WHAT YOU ARE ASKED TO DO => Word for word, reproduce the records, keeping none of the pictures.

Segment Start: DATA UNDER STUDY

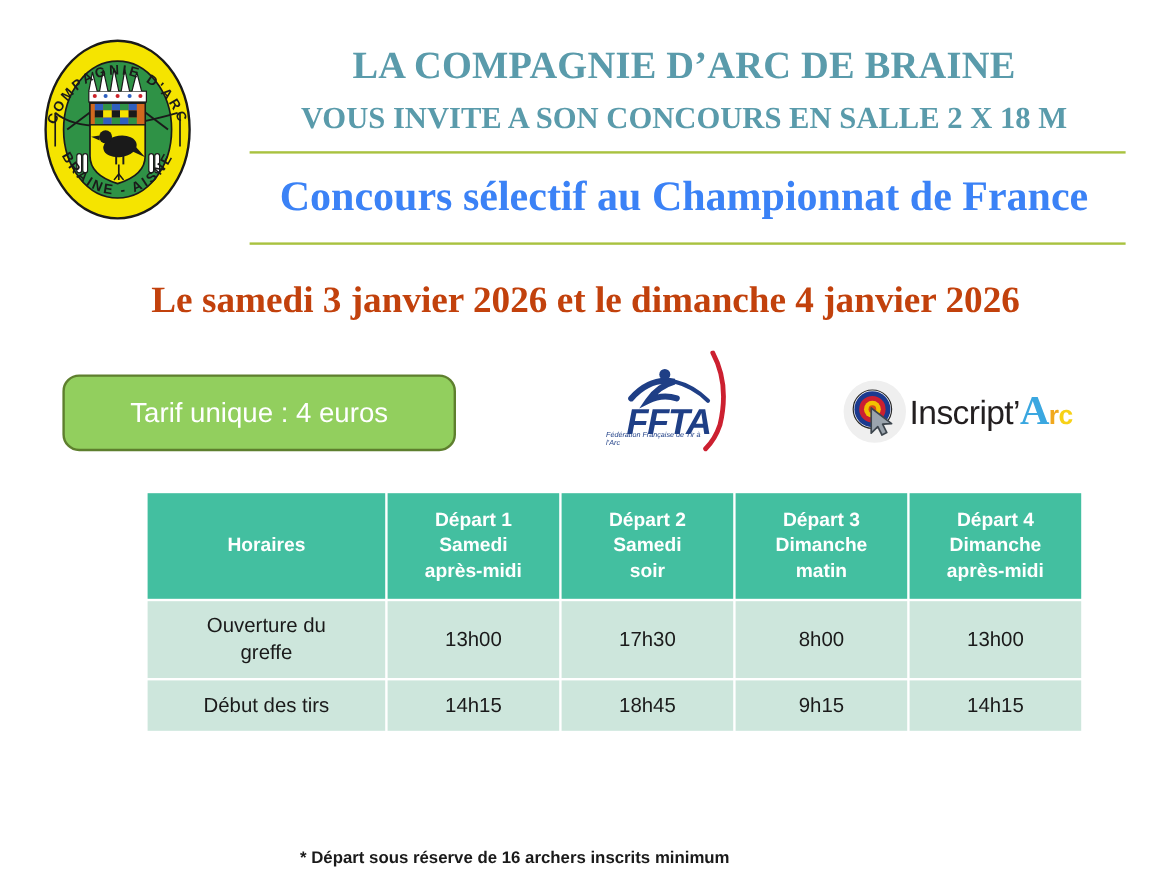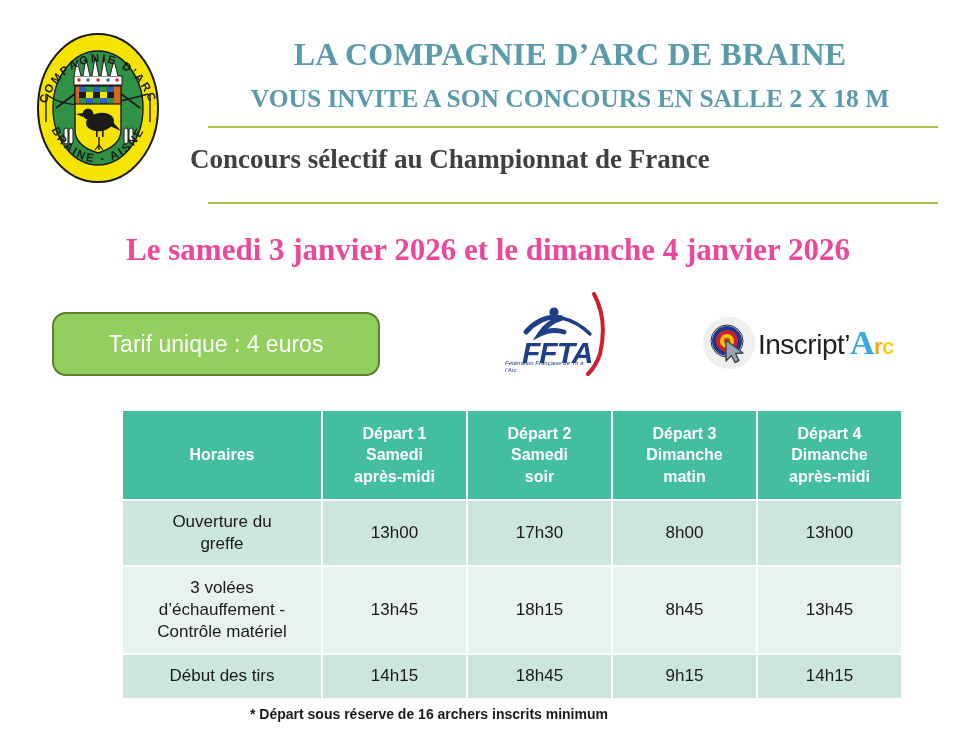--- a/index.html
+++ b/index.html
@@ -70,11 +70,11 @@
     left: 190px;
     top: 144px;
     width: 760px;
-    text-align: left;
+    text-align: center;
     font-family: "Liberation Serif", "DejaVu Serif", serif;
     font-weight: bold;
-    font-size: 27px;
-    color: #404040;
+    font-size: 35px;
+    color: #3b82f6;
     white-space: nowrap;
   }
 

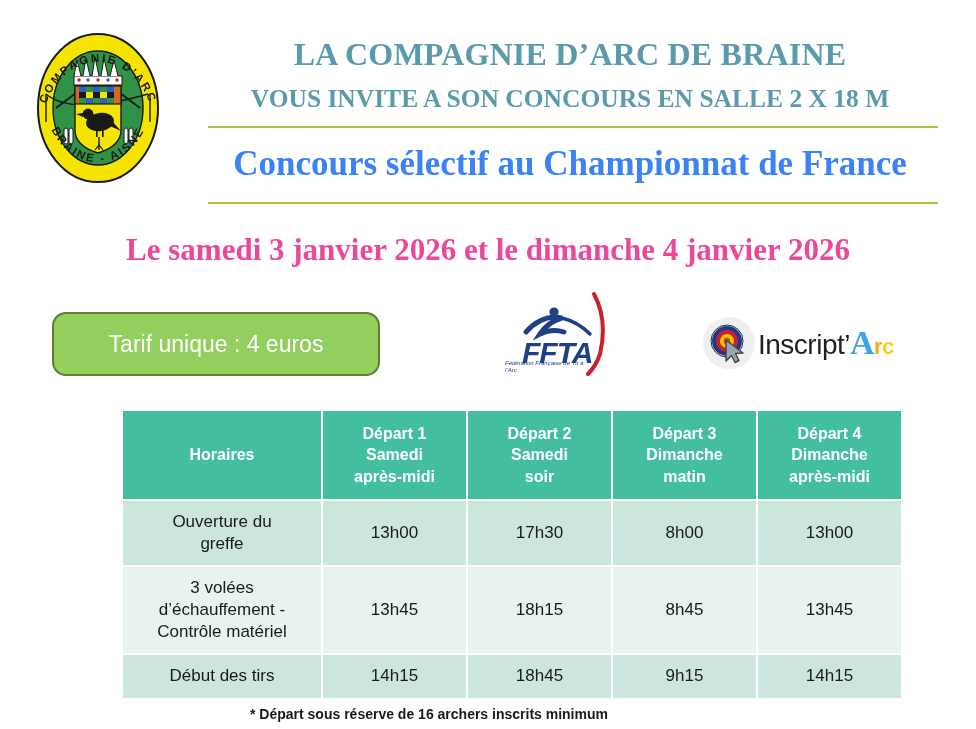--- a/index.html
+++ b/index.html
@@ -88,7 +88,7 @@
     font-family: "Liberation Serif", "DejaVu Serif", serif;
     font-weight: bold;
     font-size: 31px;
-    color: #ec4899;
+    color: #c2410c;
     white-space: nowrap;
   }
 

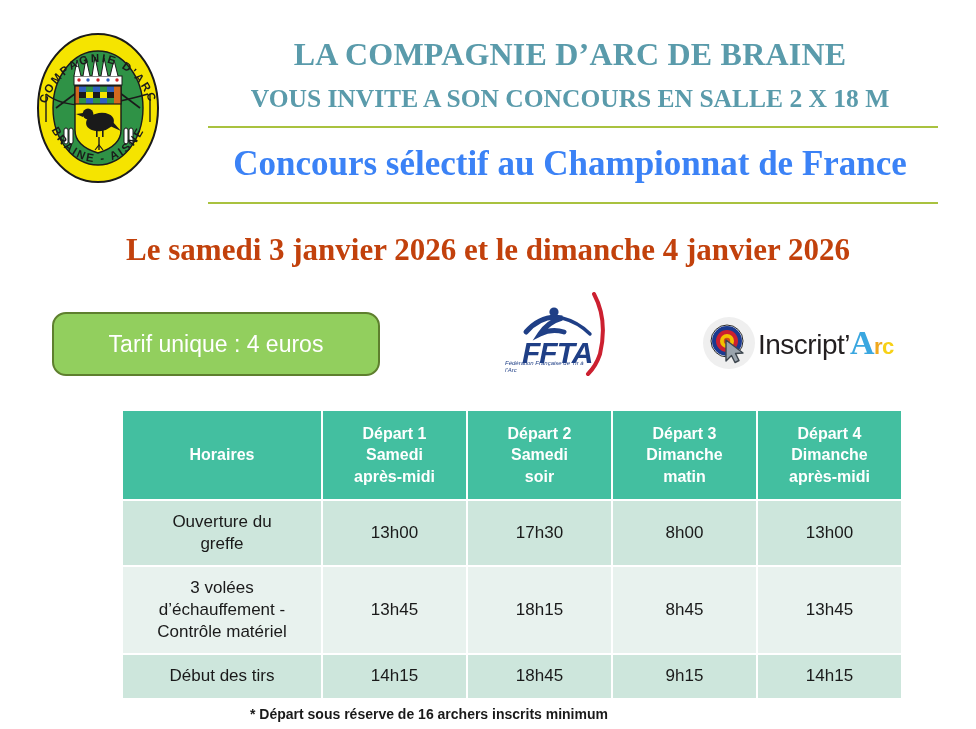--- a/index.html
+++ b/index.html
@@ -371,17 +371,6 @@
         <td class="col-dep">8h00</td>
         <td class="col-dep">13h00</td>
       </tr>
-      <tr class="row-b">
-        <td class="col-label">
-          <div>3 volées</div>
-          <div>d’échauffement -</div>
-          <div>Contrôle matériel</div>
-        </td>
-        <td class="col-dep">13h45</td>
-        <td class="col-dep">18h15</td>
-        <td class="col-dep">8h45</td>
-        <td class="col-dep">13h45</td>
-      </tr>
       <tr class="row-a">
         <td class="col-label">
           <div>Début des tirs</div>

Segment End: DATA UNDER STUDY

WRITTEN SOLUTION =>
--- a/index.html
+++ b/index.html
@@ -70,11 +70,11 @@
     left: 190px;
     top: 144px;
     width: 760px;
-    text-align: left;
+    text-align: center;
     font-family: "Liberation Serif", "DejaVu Serif", serif;
     font-weight: bold;
-    font-size: 27px;
-    color: #404040;
+    font-size: 35px;
+    color: #3b82f6;
     white-space: nowrap;
   }
 

--- a/index.html
+++ b/index.html
@@ -88,7 +88,7 @@
     font-family: "Liberation Serif", "DejaVu Serif", serif;
     font-weight: bold;
     font-size: 31px;
-    color: #ec4899;
+    color: #c2410c;
     white-space: nowrap;
   }
 

--- a/index.html
+++ b/index.html
@@ -371,17 +371,6 @@
         <td class="col-dep">8h00</td>
         <td class="col-dep">13h00</td>
       </tr>
-      <tr class="row-b">
-        <td class="col-label">
-          <div>3 volées</div>
-          <div>d’échauffement -</div>
-          <div>Contrôle matériel</div>
-        </td>
-        <td class="col-dep">13h45</td>
-        <td class="col-dep">18h15</td>
-        <td class="col-dep">8h45</td>
-        <td class="col-dep">13h45</td>
-      </tr>
       <tr class="row-a">
         <td class="col-label">
           <div>Début des tirs</div>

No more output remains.